# [PROBLEM TO WORK ON]
Give a verbatim copy of the lines below, minus the pictures.
-------
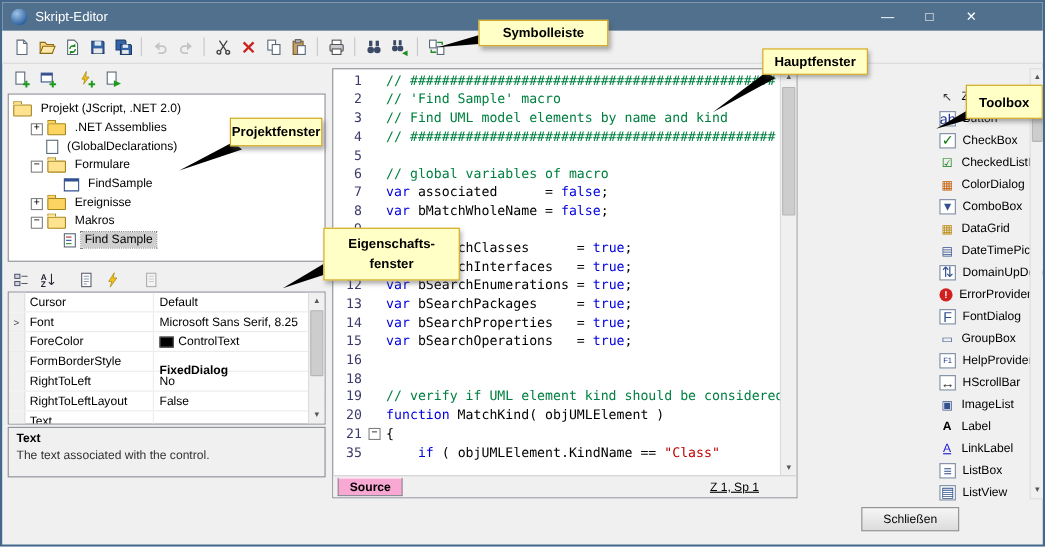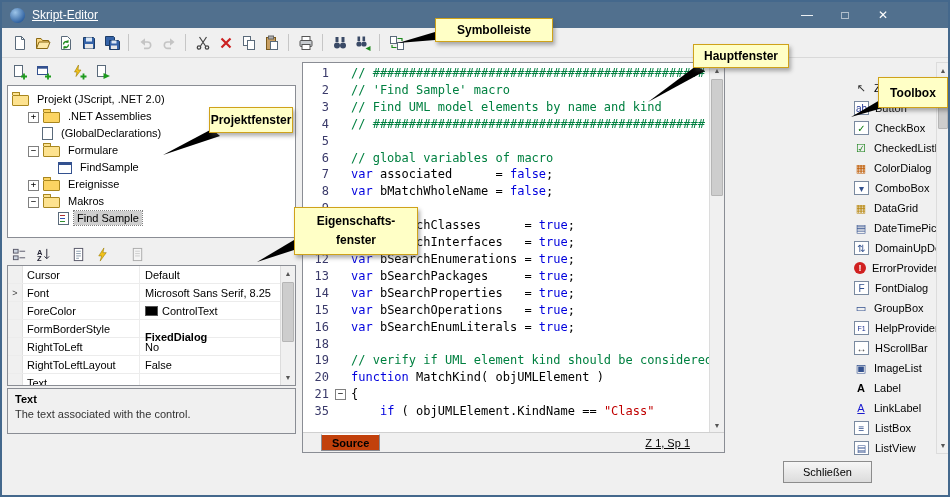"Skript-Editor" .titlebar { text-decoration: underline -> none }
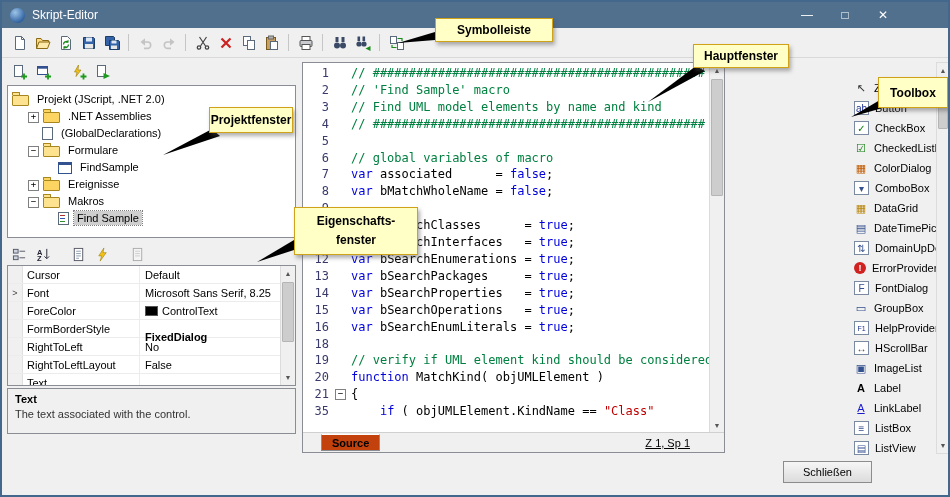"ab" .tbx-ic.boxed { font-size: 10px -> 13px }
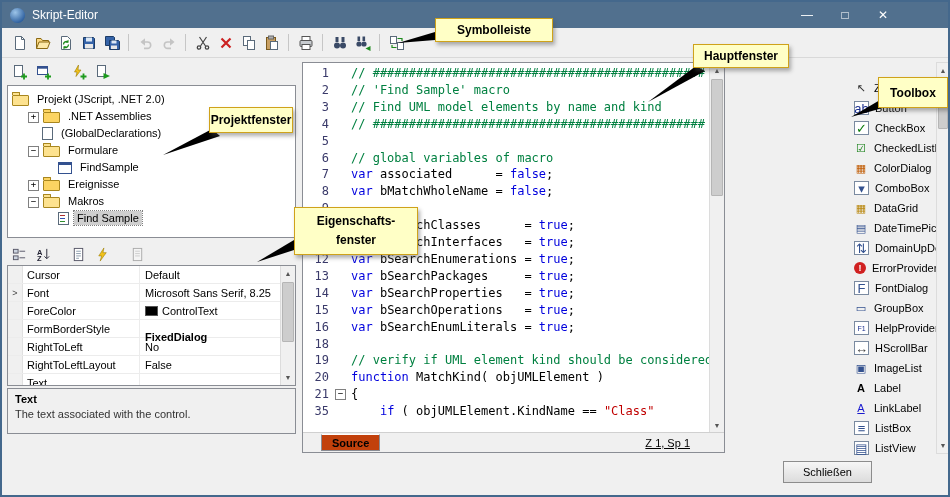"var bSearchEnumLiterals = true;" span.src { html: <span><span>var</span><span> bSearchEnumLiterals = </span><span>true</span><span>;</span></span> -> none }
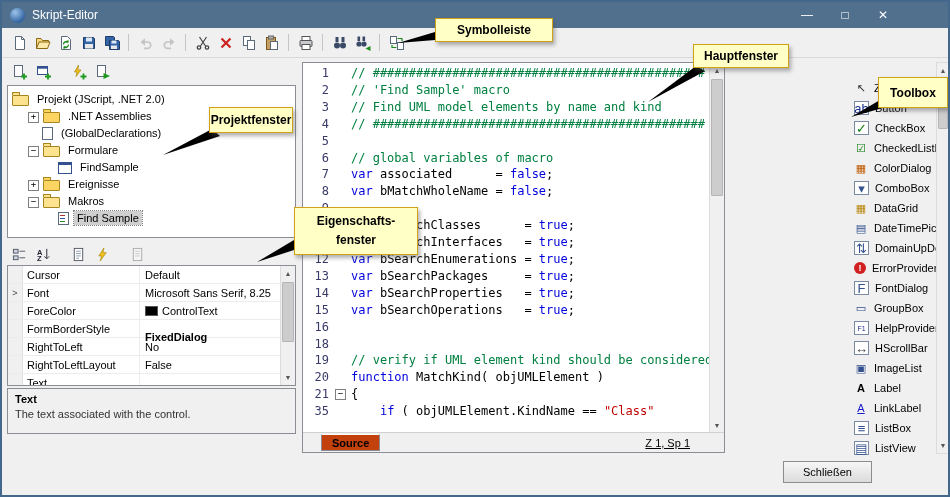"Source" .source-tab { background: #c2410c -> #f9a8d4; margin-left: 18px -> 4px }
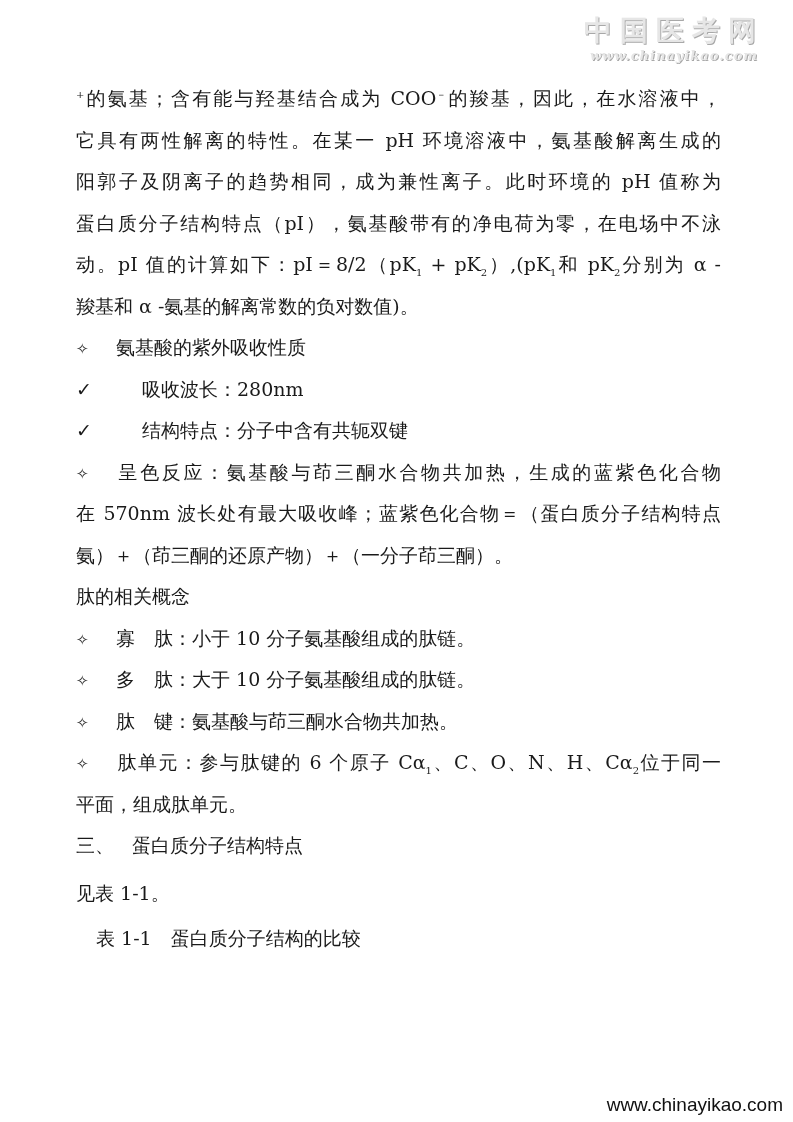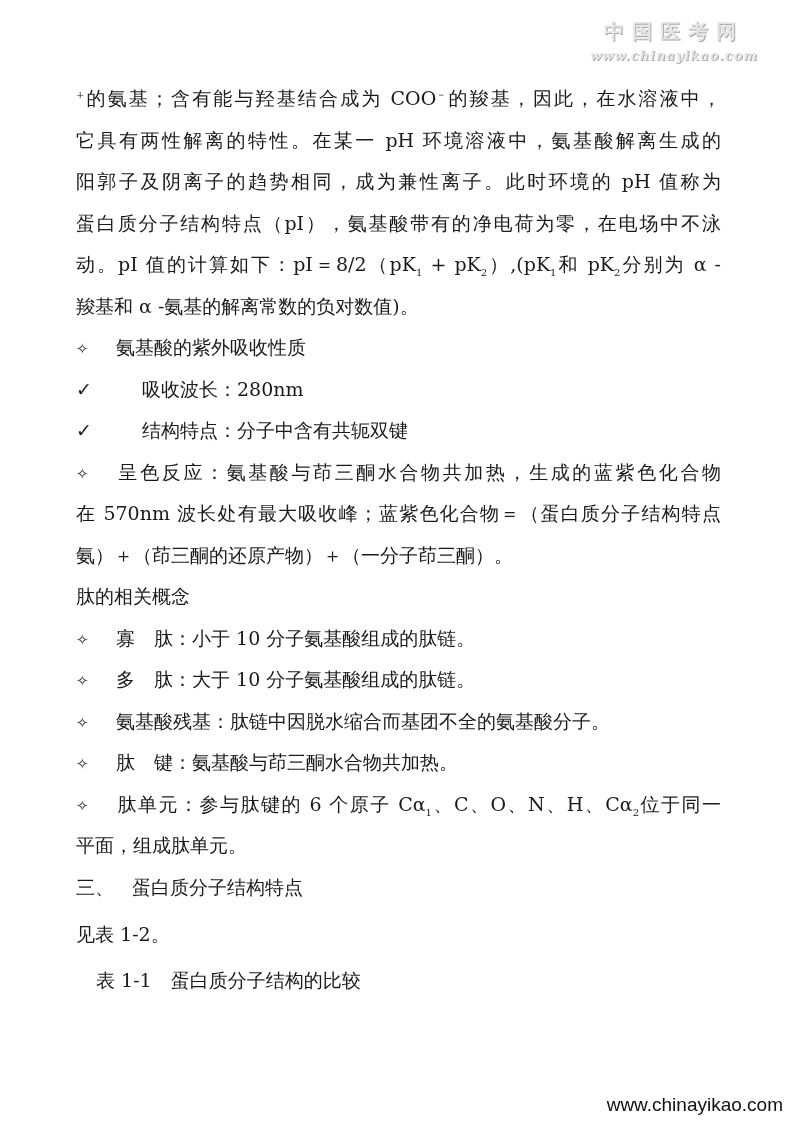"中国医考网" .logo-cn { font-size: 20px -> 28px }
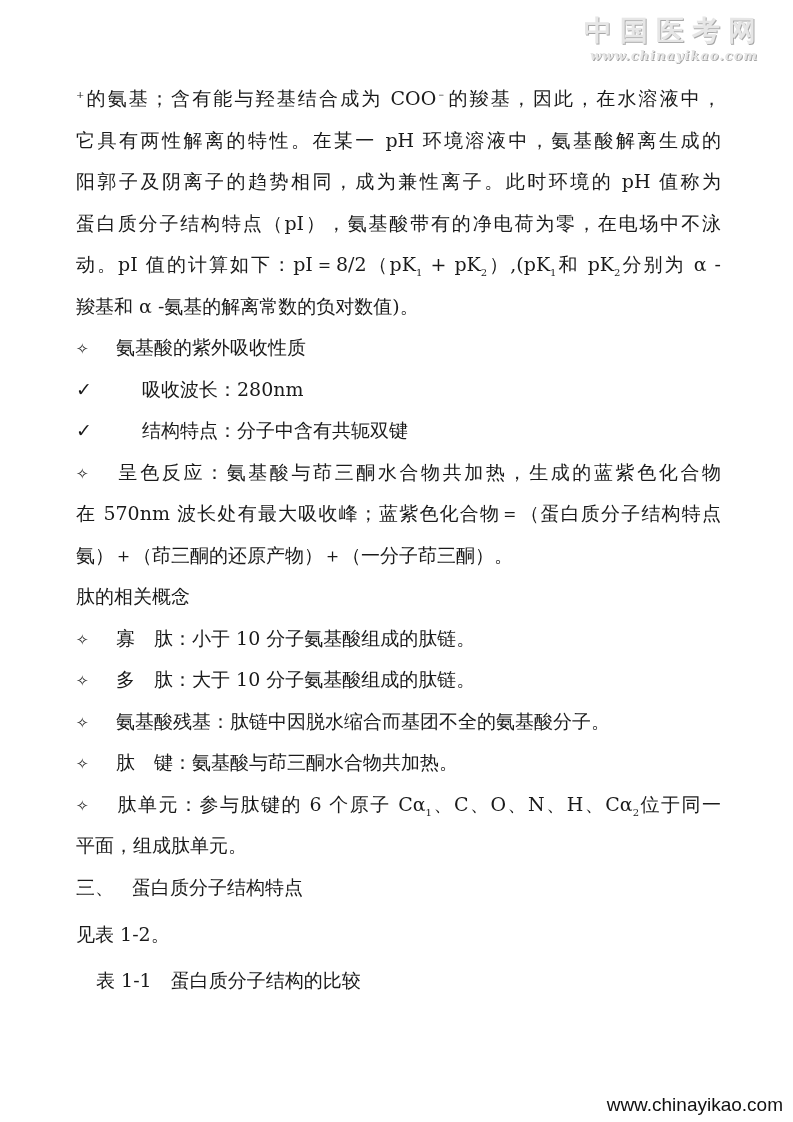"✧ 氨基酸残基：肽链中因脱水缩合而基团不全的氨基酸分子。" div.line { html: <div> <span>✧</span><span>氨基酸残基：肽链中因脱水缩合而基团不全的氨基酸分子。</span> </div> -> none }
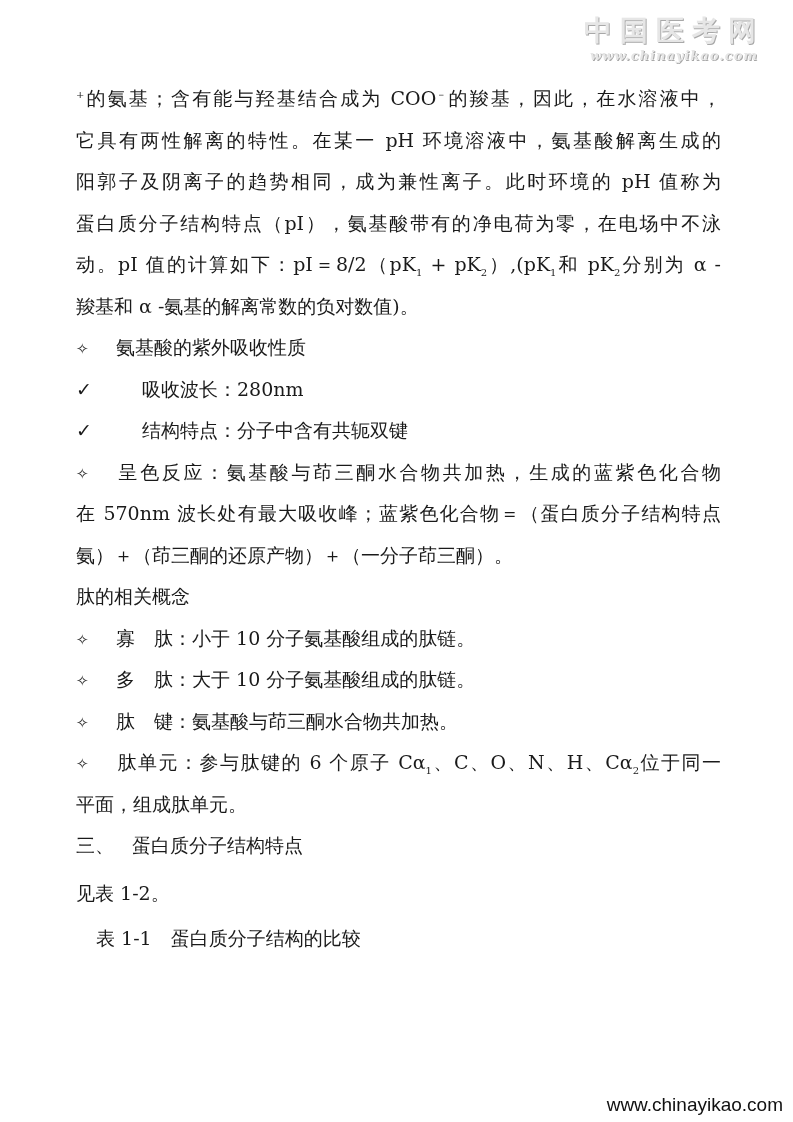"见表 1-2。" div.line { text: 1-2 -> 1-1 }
-------
# [RESPONSE BOX]
"Skript-Editor" .titlebar { text-decoration: underline -> none }
"ab" .tbx-ic.boxed { font-size: 10px -> 13px }
"var bSearchEnumLiterals = true;" span.src { html: <span><span>var</span><span> bSearchEnumLiterals = </span><span>true</span><span>;</span></span> -> none }
"Source" .source-tab { background: #c2410c -> #f9a8d4; margin-left: 18px -> 4px }
"中国医考网" .logo-cn { font-size: 20px -> 28px }
"✧ 氨基酸残基：肽链中因脱水缩合而基团不全的氨基酸分子。" div.line { html: <div> <span>✧</span><span>氨基酸残基：肽链中因脱水缩合而基团不全的氨基酸分子。</span> </div> -> none }
"见表 1-2。" div.line { text: 1-2 -> 1-1 }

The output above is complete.